Beneath this instruction is a block of data; output from it exactly the lines that run from the one containing "Lemes | Criação" through the one containing "Guilherme | Arthur Henrique", inclusive.

=== Excerpts from a dataset ===
——————————
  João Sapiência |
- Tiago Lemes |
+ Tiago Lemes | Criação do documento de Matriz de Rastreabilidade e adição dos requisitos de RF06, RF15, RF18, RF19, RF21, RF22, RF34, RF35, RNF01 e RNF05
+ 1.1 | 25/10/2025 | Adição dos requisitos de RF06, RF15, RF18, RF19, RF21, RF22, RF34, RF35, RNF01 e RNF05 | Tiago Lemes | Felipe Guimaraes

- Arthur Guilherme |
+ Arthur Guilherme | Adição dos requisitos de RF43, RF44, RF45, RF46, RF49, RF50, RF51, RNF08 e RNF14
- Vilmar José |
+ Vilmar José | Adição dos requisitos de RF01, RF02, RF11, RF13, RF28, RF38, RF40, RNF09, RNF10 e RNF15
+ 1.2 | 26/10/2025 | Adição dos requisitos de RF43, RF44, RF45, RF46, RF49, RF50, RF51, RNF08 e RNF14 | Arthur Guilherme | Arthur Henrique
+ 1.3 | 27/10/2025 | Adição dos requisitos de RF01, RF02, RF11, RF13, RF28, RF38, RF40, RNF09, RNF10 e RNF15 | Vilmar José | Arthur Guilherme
——————————
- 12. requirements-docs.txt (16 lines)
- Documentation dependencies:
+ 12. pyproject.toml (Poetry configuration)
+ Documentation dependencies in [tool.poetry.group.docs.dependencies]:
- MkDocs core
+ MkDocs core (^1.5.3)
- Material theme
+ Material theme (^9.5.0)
——————————
=== Answer to the exercise ===
+ Tiago Lemes | Criação do documento de Matriz de Rastreabilidade e adição dos requisitos de RF06, RF15, RF18, RF19, RF21, RF22, RF34, RF35, RNF01 e RNF05
+ 1.1 | 25/10/2025 | Adição dos requisitos de RF06, RF15, RF18, RF19, RF21, RF22, RF34, RF35, RNF01 e RNF05 | Tiago Lemes | Felipe Guimaraes

- Arthur Guilherme |
+ Arthur Guilherme | Adição dos requisitos de RF43, RF44, RF45, RF46, RF49, RF50, RF51, RNF08 e RNF14
- Vilmar José |
+ Vilmar José | Adição dos requisitos de RF01, RF02, RF11, RF13, RF28, RF38, RF40, RNF09, RNF10 e RNF15
+ 1.2 | 26/10/2025 | Adição dos requisitos de RF43, RF44, RF45, RF46, RF49, RF50, RF51, RNF08 e RNF14 | Arthur Guilherme | Arthur Henrique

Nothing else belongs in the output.